Adding a half teaspoon of salt at the table to your starch-based meals over the course of a day adds about 1,100 milligrams of sodium, for a daily total of about 1,600 milligrams, 700 milligrams below the 2010 USDA Dietary Guidelines of less than 2,300 milligrams daily, and 400 milligrams below the 2,000-milligram low-sodium diet fed to hospital patients following a massive heart attack.
With these naturally low levels, I have no concerns about inviting people following my starch-based diet to sprinkle a little salt on their food. Assuming the food was not prepared with sodium, you could add up to three-quarters of a teaspoon of salt per day and still stay within the USDA’s Dietary Guidelines. I suggest adding salt at the table rather than in cooking because salt added during cooking largely dissipates into the mix of other ingredients, losing the pleasurable flavor. Your big payoff is when you add salt to the surface of your food; it contacts your tongue directly.
Some people are, however, sensitive to salt and must follow a very restricted diet. These people can develop swollen feet from just a couple of glasses of salty tomato juice on a long airplane ride, or swollen fingers after eating Chinese food. For people with severely damaged
hearts and kidneys, avoiding salt can be lifesaving. Obviously, these are good reasons to restrict salt for certain people, but not for the general population.

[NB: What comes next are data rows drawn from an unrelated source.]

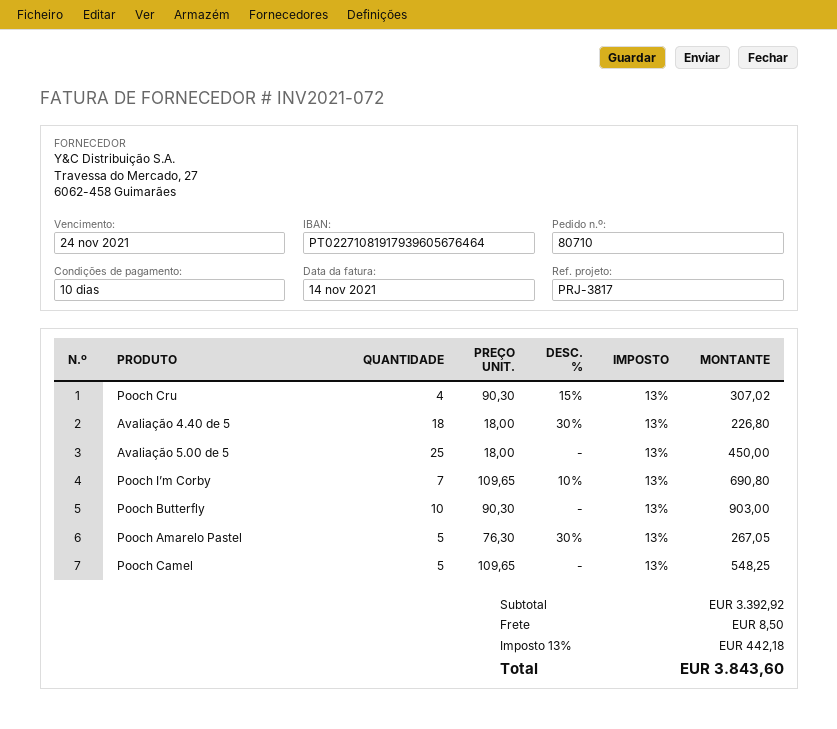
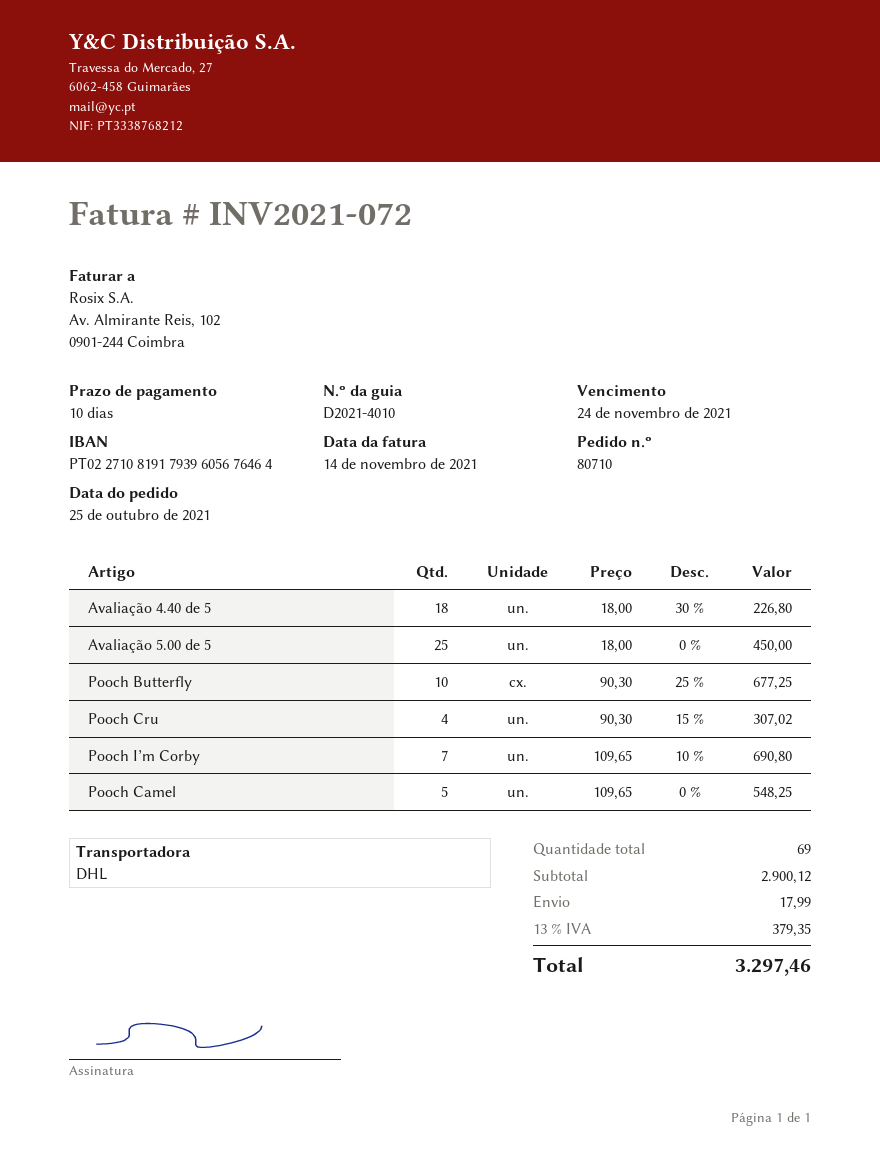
Pooch Butterfly: 10 x 90.30 = 903.00 -> 10 x 90.30 - 25% = 677.25
Pooch Amarelo Pastel: 5 x 76.30 - 30% = 267.05 -> none
subtotal: 3392.92 -> 2900.12
shipping: 8.50 -> 17.99
tax: 13% = 442.18 -> 13% = 379.35
total: 3843.60 -> 3297.46

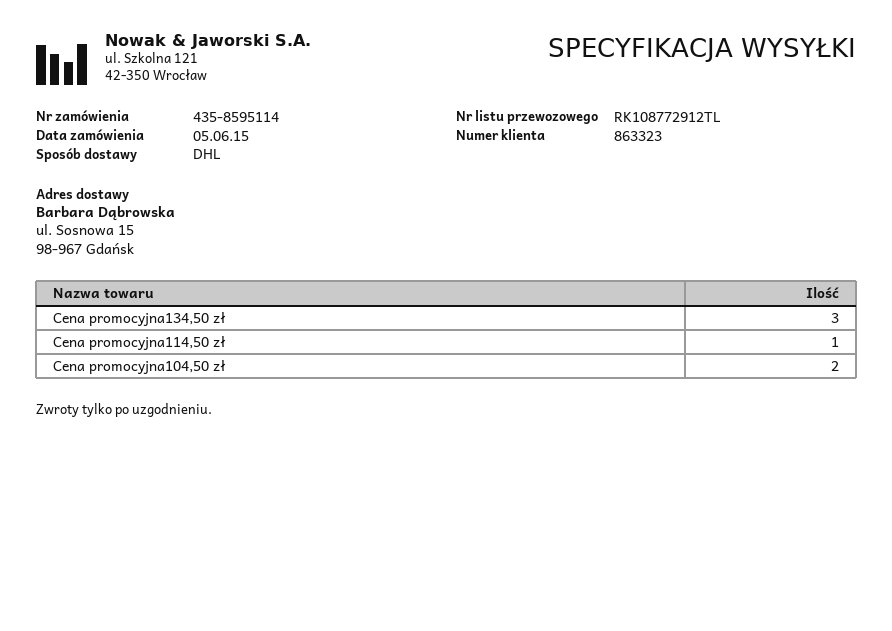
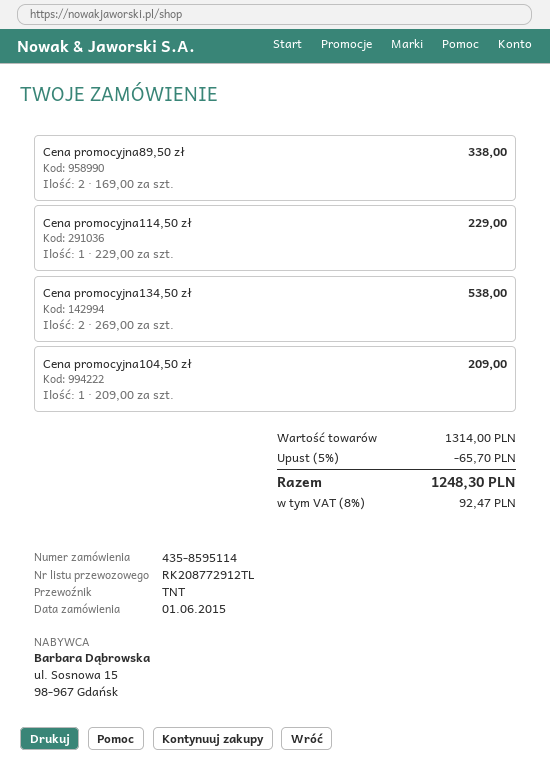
order date: 2015-06-05 -> 2015-06-01
shipping method: DHL -> TNT
tracking number: RK108772912TL -> RK208772912TL
Cena promocyjna134,50 zł: 3 -> 2
Cena promocyjna104,50 zł: 2 -> 1
Cena promocyjna89,50 zł: none -> 2

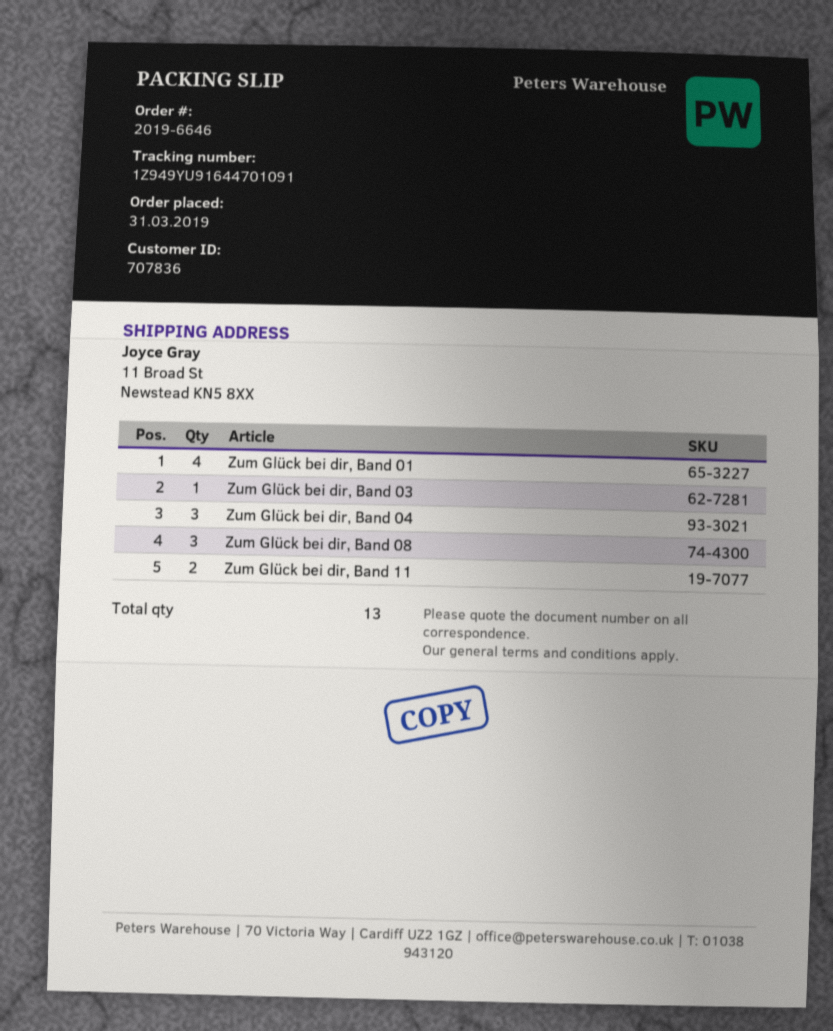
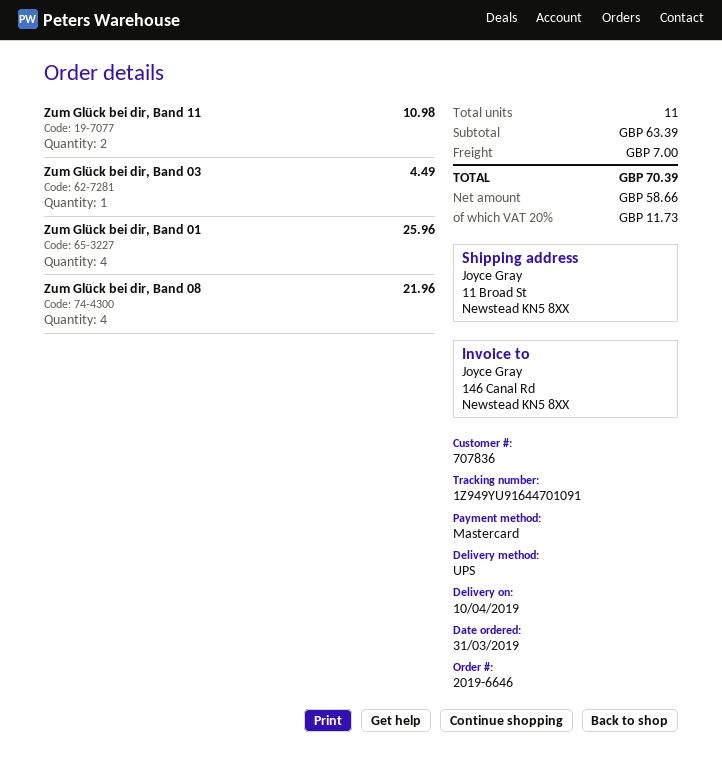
Zum Glück bei dir, Band 04: 3 -> none
Zum Glück bei dir, Band 08: 3 -> 4
total quantity: 13 -> 11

Along with salt, a little sweetness goes a long way toward making foods taste great. At least at first, you may find corn, beans, potatoes, and rice a little bland compared to what you’re used to eating. So what if you enhance these healthy starches with familiar sauces you have enjoyed your whole life? If adding barbecue, blueberry, curry, ketchup, marinade, pasta, raspberry, salsa, steak, or a sweet and sour sauce keeps you eating plenty of healthy starches, I’m all for it.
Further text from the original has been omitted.